Note: The *connections* function parameter value will contain the edges connected to the
vertex only if *order* was set to *preorder-expander*. Otherwise, the value of this parameter
will be *undefined*.
The following custom visitor functions are predefined and can be used by specifying the function
name in the *visitor* attribute:
- *"_AQL::PROJECTINGVISITOR"*: this visitor will produce an object with the attributes
specified in *data.attributes* for each visited vertex. This can be used to create a
projection of each visited vertex' document.
- *"_AQL::IDVISITOR"*: this visitor will return the _id attribute of each visited vertex.
- *"_AQL::KEYVISITOR"*: this visitor will return the _key attribute of each visited vertex.
- *"_AQL::COUNTINGVISITOR"*: this visitor will return a single number indicating the number
of vertices visited.
- *visitorReturnsResults*: only useful in combination with a custom AQL visitor function.
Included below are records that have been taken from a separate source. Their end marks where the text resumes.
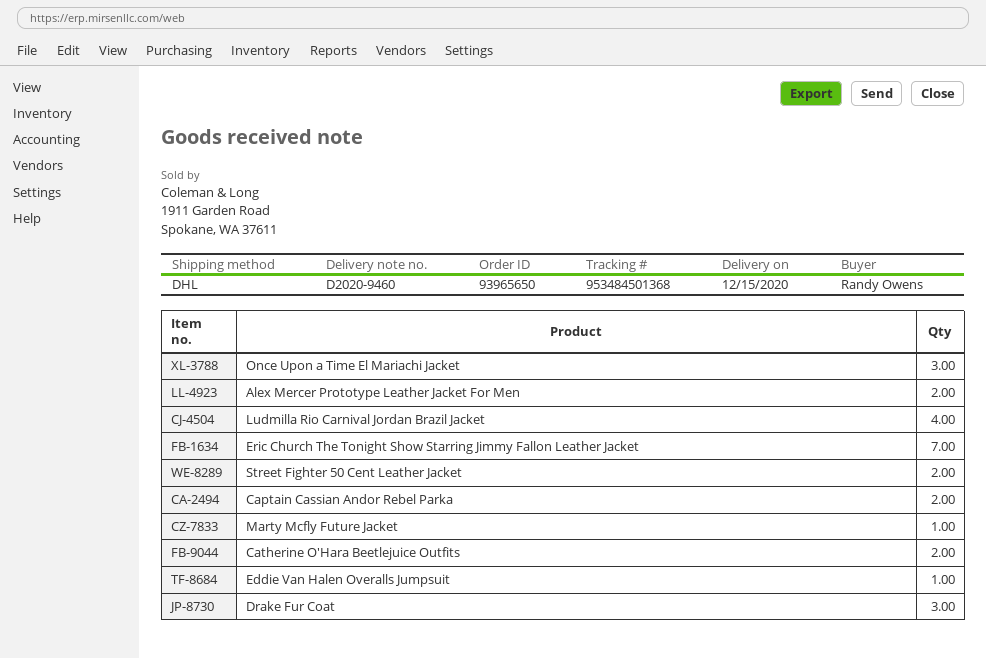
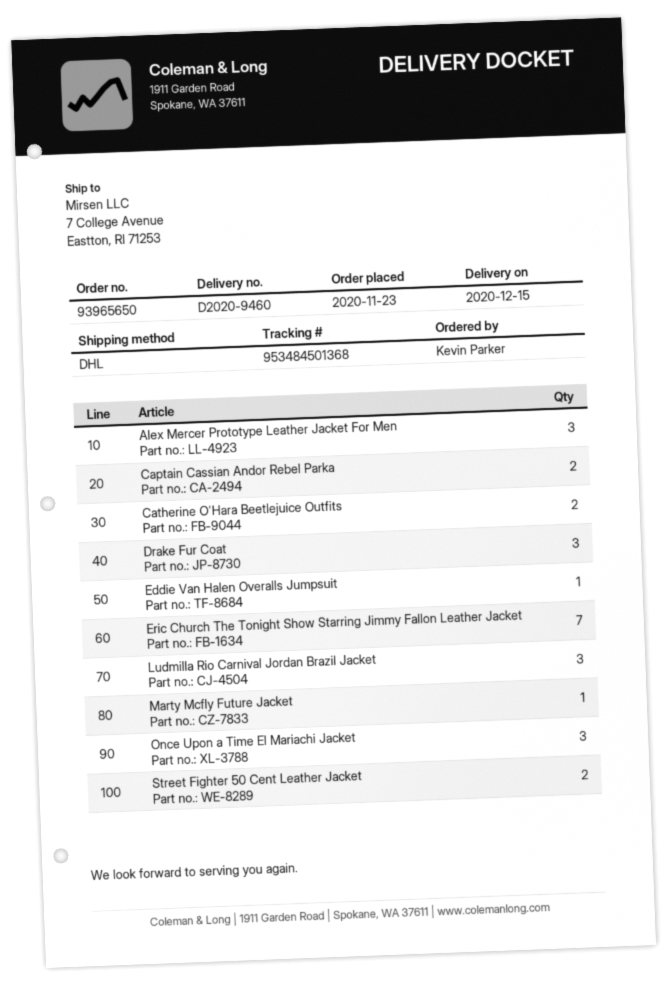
ordered by: Randy Owens -> Kevin Parker
Alex Mercer Prototype Leather Jacket For Men: 2 -> 3
Ludmilla Rio Carnival Jordan Brazil Jacket: 4 -> 3

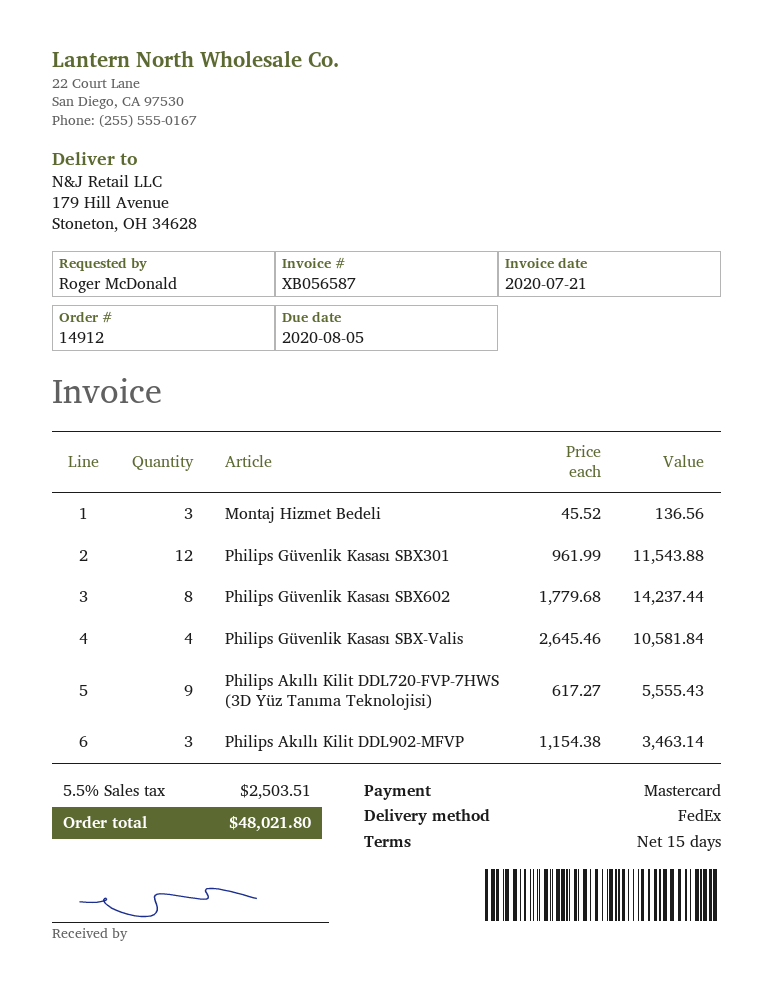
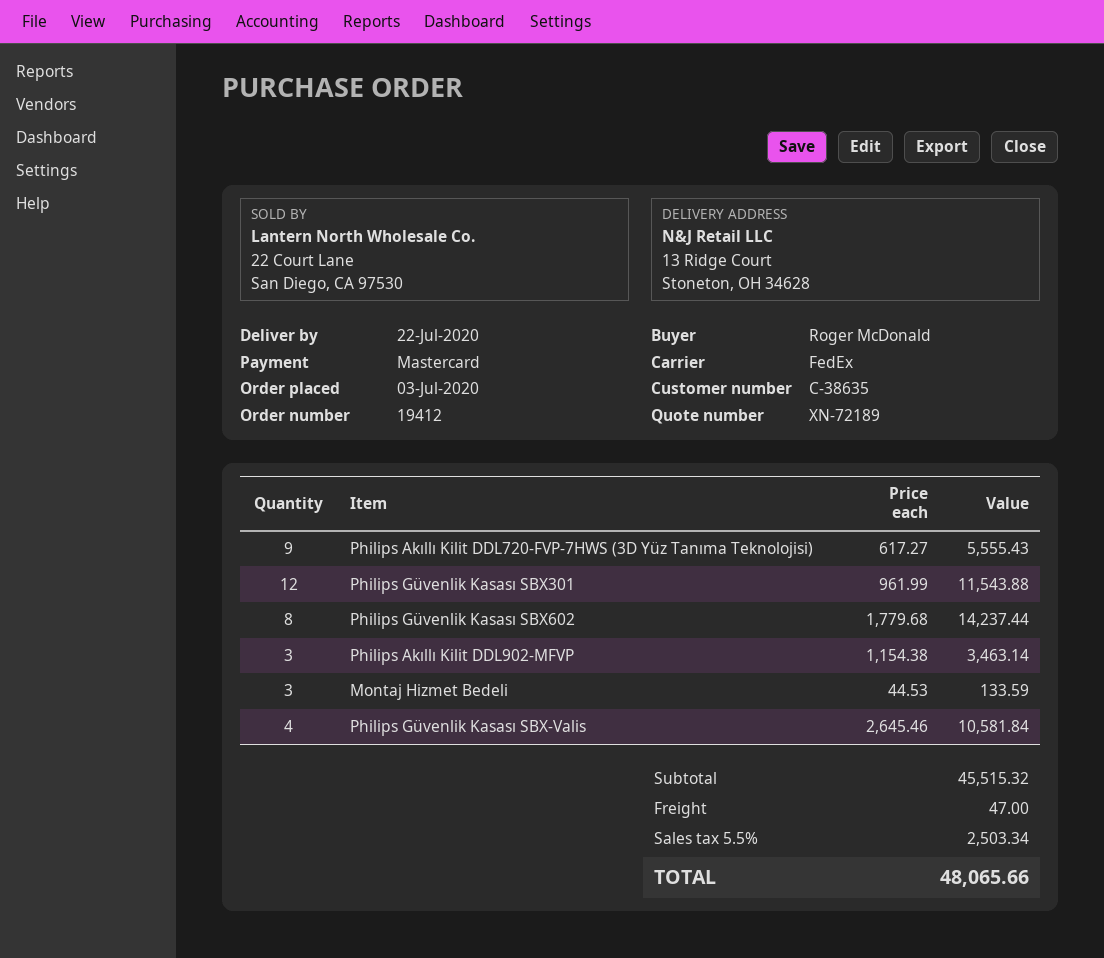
order number: 14912 -> 19412
ship to: 179 Hill Avenue, Stoneton, OH 34628 -> 13 Ridge Court, Stoneton, OH 34628
Montaj Hizmet Bedeli: 3 x 45.52 = 136.56 -> 3 x 44.53 = 133.59
shipping: none -> 47.00
tax: 5.5% = 2503.51 -> 5.5% = 2503.34
total: 48021.80 -> 48065.66

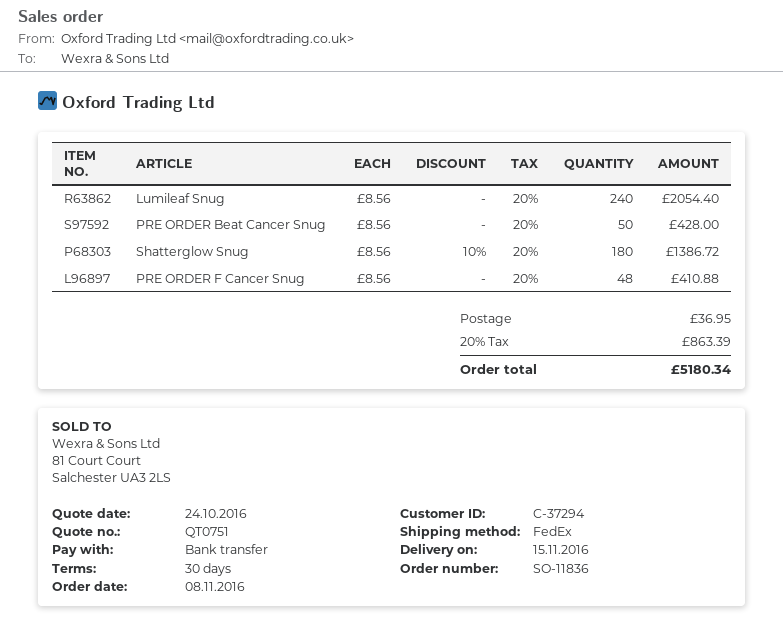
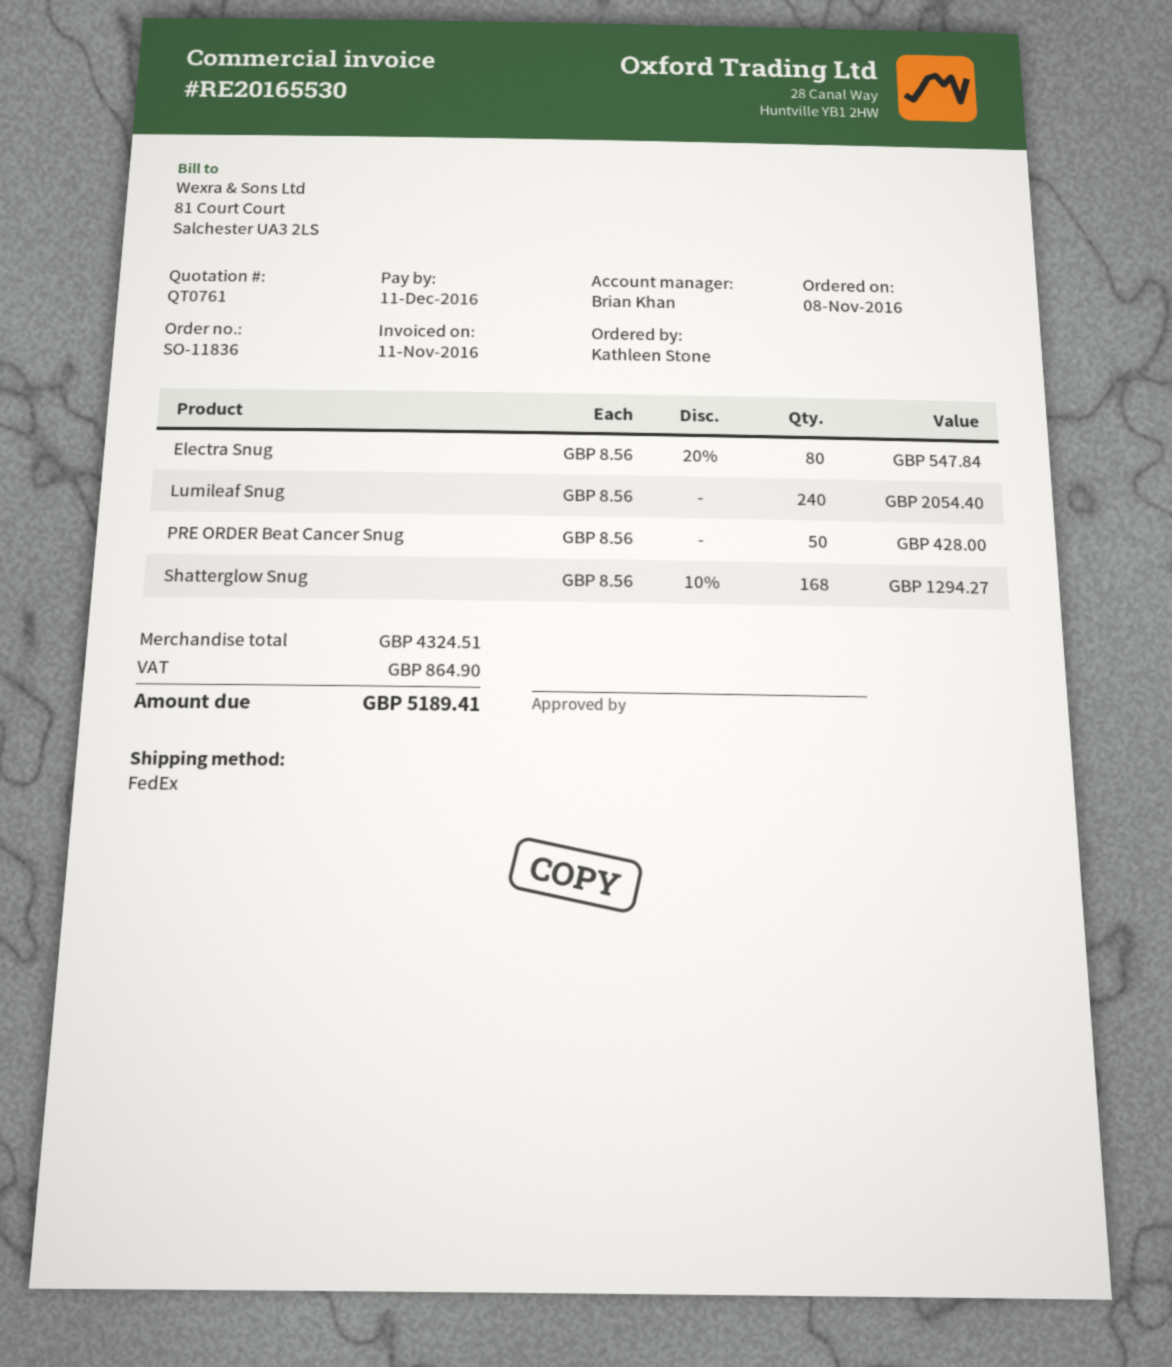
quote number: QT0751 -> QT0761
Shatterglow Snug: 180 x 8.56 - 10% = 1386.72 -> 168 x 8.56 - 10% = 1294.27
PRE ORDER F Cancer Snug: 48 x 8.56 = 410.88 -> none
Electra Snug: none -> 80 x 8.56 - 20% = 547.84
shipping: 36.95 -> none
tax: 863.39 -> 864.90
total: 5180.34 -> 5189.41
If
set to *true*, the data returned by the visitor will be appended to the result. If set to
*false*, any return value of the visitor function will be ignored. Instead, the visitor
function can modify its *result* parameter value in-place. At the end of the traversal,
*result* is expected to be an array.
- *data*: only useful in combination with custom AQL visitor or filter functions. This attribute can
be used to pass arbitrary data into the custom visitor function. The value contained in the
*data* attribute will be made available to the *visitor* and *filterVertices* functions in the *config.data*
attribute.
By default, the result of the TRAVERSAL function is an array of traversed points. Each point
is an object consisting of the following attributes:
- *vertex*: The vertex at the traversal point
- *path*: The path history for the traversal point. The path is a document with the
attributes *vertices* and *edges*, which are both arrays. Note that *path* is only present
in the result if the *paths* attribute is set in the *options*
When using a custom AQL function as a visitor, the result may have a different structure.
*Examples*
TRAVERSAL(friends, friendrelations, "friends/john", "outbound", {
strategy: "depthfirst",
order: "postorder",
itemOrder: "backward",
maxDepth: 6,
paths: true
})
// filtering on specific edges (by specifying example edges)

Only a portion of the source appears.